=== Begin Enclosure ===

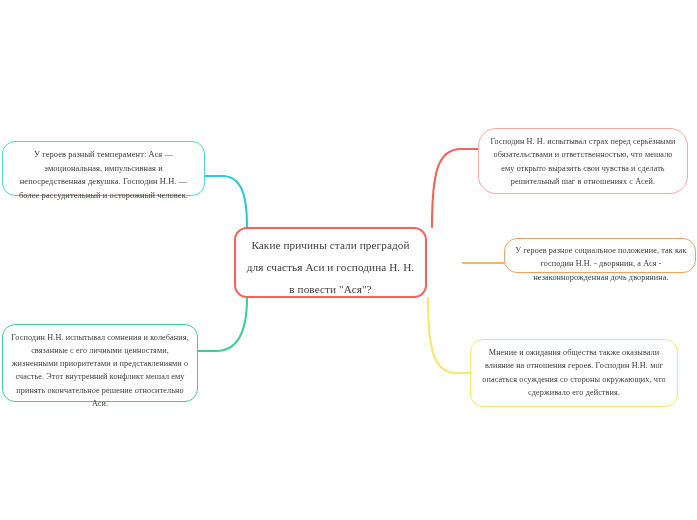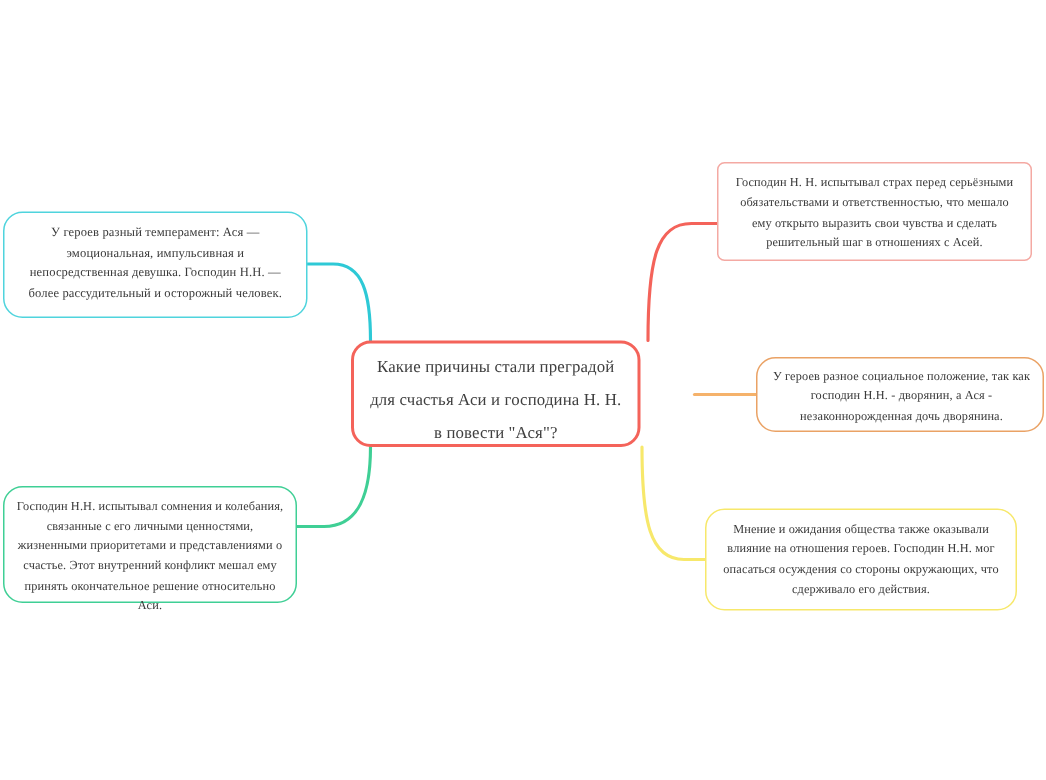--- a/index.html
+++ b/index.html
@@ -88,11 +88,11 @@
 
   #node-fear {
     left: 478px;
-    top: 108px;
+    top: 128px;
     width: 210px;
     height: 66px;
     border: 1.6px solid #f4a9a3;
-    border-radius: 5px;
+    border-radius: 18px;
     font-size: 8.2px;
     padding: 6px 8px 0 8px;
     line-height: 1.62;

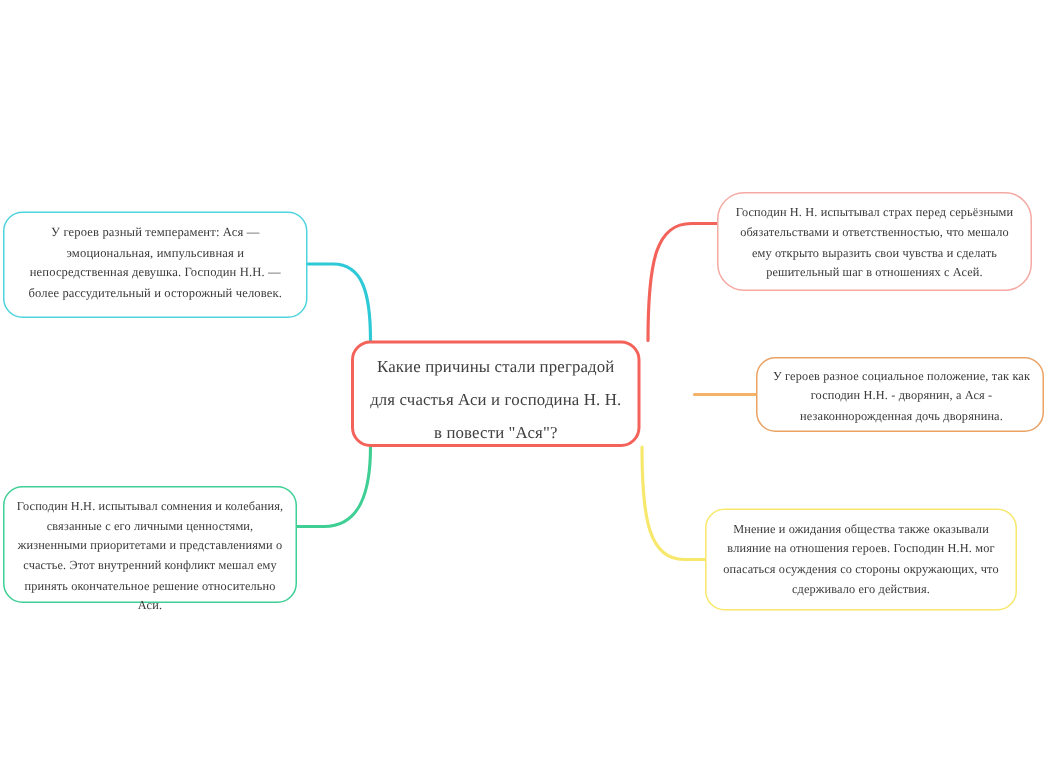--- a/index.html
+++ b/index.html
@@ -66,7 +66,7 @@
     left: 2px;
     top: 141px;
     width: 203px;
-    height: 71px;
+    height: 55px;
     border: 1.6px solid #4fd4dd;
     border-radius: 13px;
     font-size: 8.4px;

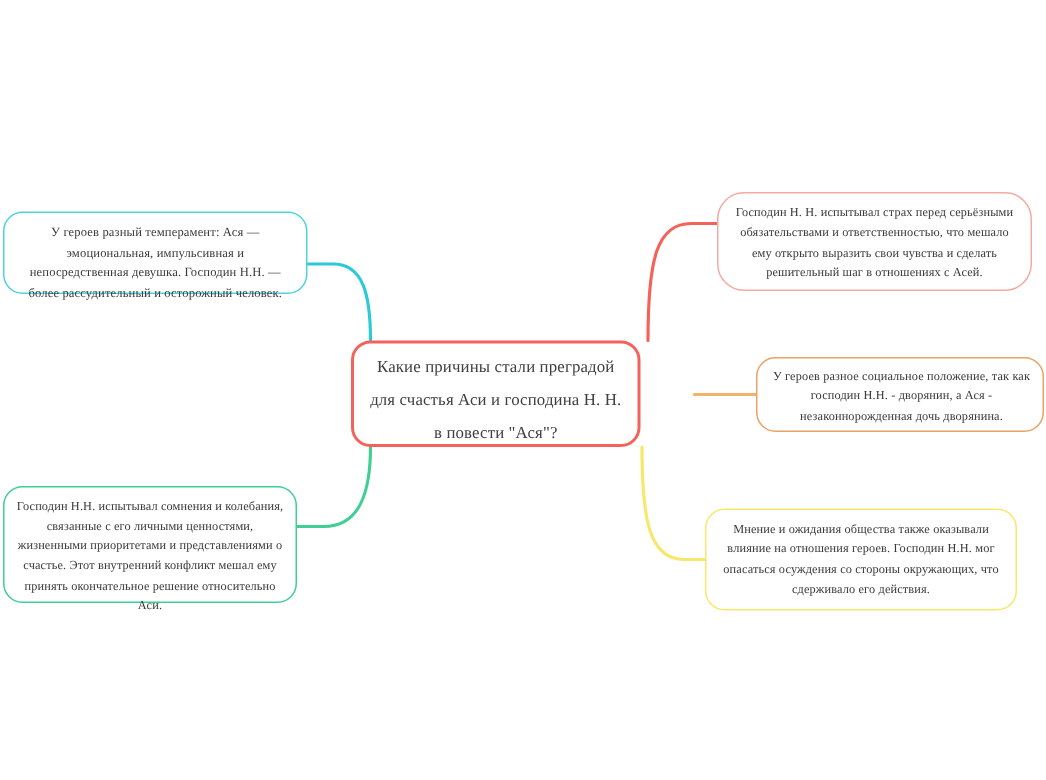--- a/index.html
+++ b/index.html
@@ -102,7 +102,7 @@
     left: 504px;
     top: 238px;
     width: 192px;
-    height: 50px;
+    height: 35px;
     border: 1.6px solid #eaa265;
     border-left-width: 1.6px;
     border-radius: 13px;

=== End Enclosure ===

| How to complete this task |
Each record above is to be returned unchanged, while any picture it holds stays out.

| Output below |
--- a/index.html
+++ b/index.html
@@ -88,11 +88,11 @@
 
   #node-fear {
     left: 478px;
-    top: 108px;
+    top: 128px;
     width: 210px;
     height: 66px;
     border: 1.6px solid #f4a9a3;
-    border-radius: 5px;
+    border-radius: 18px;
     font-size: 8.2px;
     padding: 6px 8px 0 8px;
     line-height: 1.62;

--- a/index.html
+++ b/index.html
@@ -66,7 +66,7 @@
     left: 2px;
     top: 141px;
     width: 203px;
-    height: 71px;
+    height: 55px;
     border: 1.6px solid #4fd4dd;
     border-radius: 13px;
     font-size: 8.4px;

--- a/index.html
+++ b/index.html
@@ -102,7 +102,7 @@
     left: 504px;
     top: 238px;
     width: 192px;
-    height: 50px;
+    height: 35px;
     border: 1.6px solid #eaa265;
     border-left-width: 1.6px;
     border-radius: 13px;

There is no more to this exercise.